1649'da yayınlanan[99] Ruhun Tutkularında (The Passions of the Soul) Descartes, insan vücudunun hayvan ruhları içerdiğine dair yaygın çağdaş inancı tartıştı. Bu hayvan ruhlarının, beyin ve kaslar arasındaki sinir sistemi etrafında hızla sirküle olan hafif ve dolaşan sıvılar olduğuna inanılırdı ve yüksek veya kötü ruhlu olmak gibi duygular için bir metafor görevi görürdü. Bu hayvan ruhlarının insan ruhunu veya ruhun tutkularını etkilediğine inanılıyordu. Descartes altı temel tutkuyu ayırt etti: merak, aşk, nefret, arzu, neşe ve üzüntü. Tüm bu tutkuların orijinal ruhun farklı kombinasyonlarını temsil ettiğini ve ruhu belirli eylemleri isteme veya isteme konusunda etkilediğini savundu. Örneğin, korkunun, ruhu bedende bir tepki üretmesi için harekete geçiren bir tutku olduğunu savundu. Ruh ve beden arasındaki ayrım konusundaki dualist öğretilerine uygun olarak, beynin bir bölümünün ruh ve beden arasında bir bağlantı görevi gördüğünü ve epifiz bezi bağlayıcı olarak seçtiğini varsayıyordu.[100] Descartes, sinyallerin kulaktan ve gözden hayvan ruhları aracılığıyla epifiz bezine geçtiğini savundu. Böylece bezdeki farklı hareketler çeşitli hayvan ruhlarına neden olur. Epifiz bezindeki bu hareketlerin Tanrı'nın iradesine dayandığını ve insanların kendilerine faydalı olan şeyleri istemeleri ve sevmeleri gerektiğini savundu. Ama aynı zamanda, vücutta dolaşan hayvan ruhlarının epifiz bezinden gelen komutları bozabileceğini, bu nedenle insanların tutkularını nasıl kontrol edeceklerini öğrenmeleri gerektiğini savundu.[101]

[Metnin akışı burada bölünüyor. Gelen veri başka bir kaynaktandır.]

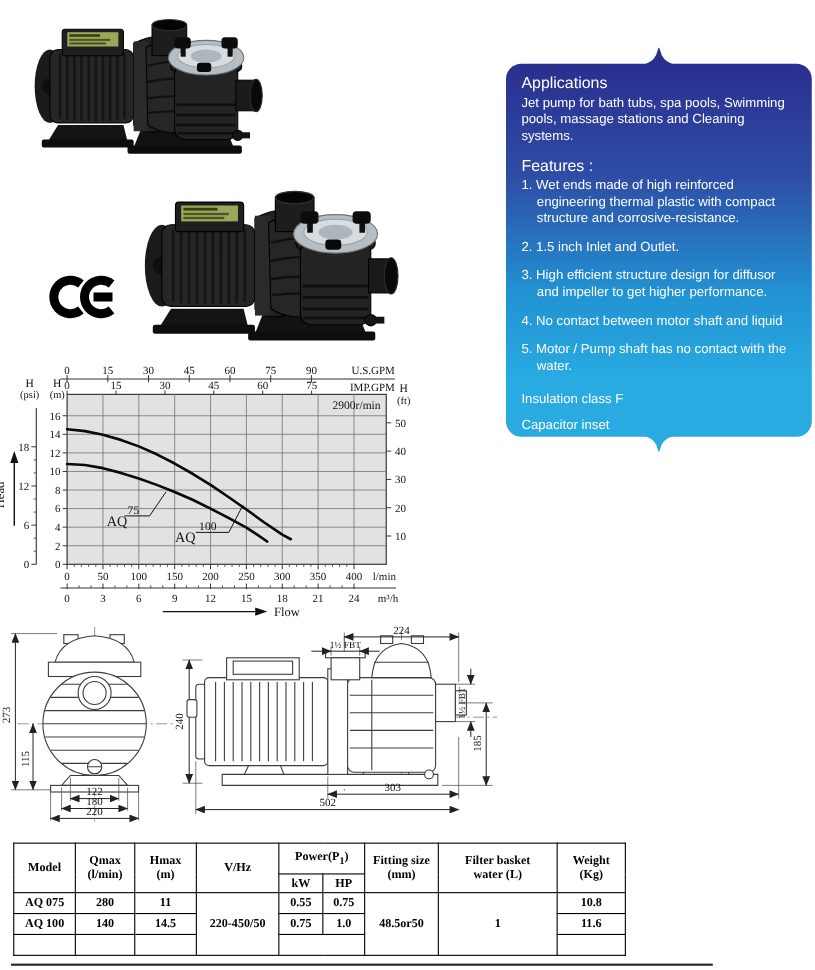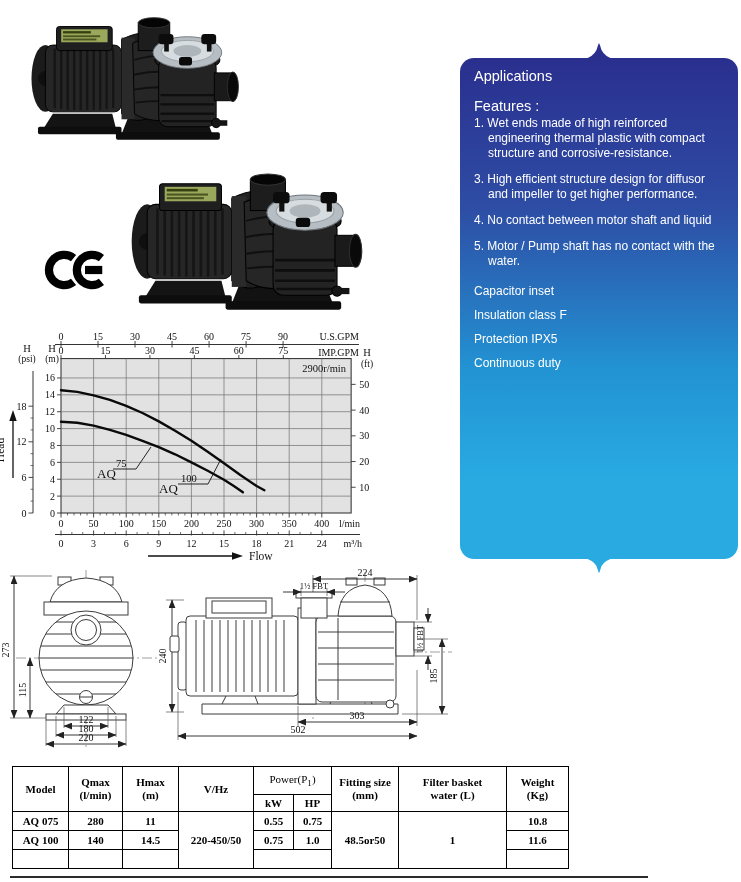--- a/index.html
+++ b/index.html
@@ -2,21 +2,21 @@
 <html><head>
 <meta charset="utf-8">
 <style>
   html,body{margin:0;padding:0;}
   body{
     width:741px;height:882px;position:relative;background:#fff;
     font-family:"Liberation Sans", sans-serif;overflow:hidden;color:#111;
   }
   
   .panel{
-    position:absolute;left:460px;top:58px;width:278px;height:501px;
+    position:absolute;left:460px;top:58px;width:278px;height:339px;
     border-radius:14px;color:#fff;
     background:linear-gradient(180deg,#2a2f8e 0%,#2e4da5 30%,#2293d3 62%,#29abe2 85%,#29abe2 100%);
   }
   .panel-spike-top{position:absolute;top:-15px;left:50%;transform:translateX(-50%);}
   .panel-spike-bottom{position:absolute;bottom:-14px;left:50%;transform:translateX(-50%);}
   .panel-inner{padding:10px 14px 8px 14px;font-size:12px;line-height:15px;}
   .sec-title{font-size:14.5px;line-height:17px;margin:0 0 1px 0;}
   .sec-gap{height:12px;}
   .feat{padding-left:14px;text-indent:-14px;margin-bottom:11px;}
   .motor-line{margin:0 0 9px 0;line-height:15px;}
@@ -125,29 +125,31 @@
 
 <div class="panel">
   <svg class="panel-spike-top" width="30" height="16" viewBox="0 0 30 16">
     <path d="M0,16 Q9,14 12.5,7 Q14.5,0.5 15,0 Q15.5,0.5 17.5,7 Q21,14 30,16 Z" fill="#2a2f8e"></path>
   </svg>
   <svg class="panel-spike-bottom" width="30" height="15" viewBox="0 0 30 15">
     <path d="M0,0 Q9,2 12.5,8 Q14.5,14.5 15,15 Q15.5,14.5 17.5,8 Q21,2 30,0 Z" fill="#29abe2"></path>
   </svg>
   <div class="panel-inner">
     <div class="sec-title">Applications</div>
+    <div>Jet pump for bath tubs, spa pools, Swimming pools, massage stations and Cleaning systems.</div>
     <div class="sec-gap"></div>
     <div class="sec-title">Features :</div>
     <div class="feat">1. Wet ends made of high reinforced engineering thermal plastic with compact structure and corrosive-resistance.</div>
+    <div class="feat">2. 1.5 inch Inlet and Outlet.</div>
     <div class="feat">3. High efficient structure design for diffusor and impeller to get higher performance.</div>
     <div class="feat">4. No contact between motor shaft and liquid</div>
     <div class="feat">5.  Motor / Pump shaft has no contact with the water.</div>
     <div style="height:4px"></div>
+    <div class="motor-line">Insulation class F</div>
     <div class="motor-line">Capacitor inset</div>
-    <div class="motor-line">Insulation class F</div>
     <div class="motor-line">Protection IPX5</div>
     <div class="motor-line">Continuous duty</div>
   </div>
 </div>
 
 <svg id="chart-svg" class="chart-svg" width="460" height="255" viewBox="0 318 460 255">
     <rect x="61" y="358.548" width="290.14" height="154.452" fill="#e2e2e2" stroke="#3a3a3a" stroke-width="1.1"></rect>
     <line x1="93.6" y1="358.548" x2="93.6" y2="513" stroke="#6e6e6e" stroke-width="0.7"></line>
     <line x1="126.2" y1="358.548" x2="126.2" y2="513" stroke="#6e6e6e" stroke-width="0.7"></line>
     <line x1="158.8" y1="358.548" x2="158.8" y2="513" stroke="#6e6e6e" stroke-width="0.7"></line>
@@ -481,21 +483,21 @@
     <th rowspan="2">Model</th>
     <th rowspan="2">
       <div>Qmax</div>
       <div>(l/min)</div>
     </th>
     <th rowspan="2">
       <div>Hmax</div>
       <div>(m)</div>
     </th>
     <th rowspan="2">V/Hz</th>
-    <th colspan="2" style="font-weight:normal;">
+    <th colspan="2" style="font-weight:bold;">
       <span>Power(P</span><sub>1</sub><span>)</span>
     </th>
     <th rowspan="2">
       <div>Fitting size</div>
       <div>(mm)</div>
     </th>
     <th rowspan="2">
       <div>Filter basket</div>
       <div>water (L)</div>
     </th>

Descartes, 19. yüzyıl refleks teorisini etkileyen, dış olaylara otomatik bedensel tepkiler üzerine bir teori geliştirdi. Dokunma ve ses gibi dış hareketlerin sinirlerin uçlarına ulaştığını ve hayvan ruhlarını etkilediğini savundu. Örneğin ateşten gelen ısı, derideki bir noktaya etki ederek, hayvan ruhlarının merkezi sinir sistemi yoluyla beyne ulaşmasıyla bir tepkiler zincirini harekete geçirir ve karşılığında hayvan ruhları, eli ateşten uzağa hareket ettirmek için kaslara geri gönderilir.[101] Bu tepkiler zinciri sayesinde vücudun otomatik tepkileri bir düşünce süreci gerektirmez.[97]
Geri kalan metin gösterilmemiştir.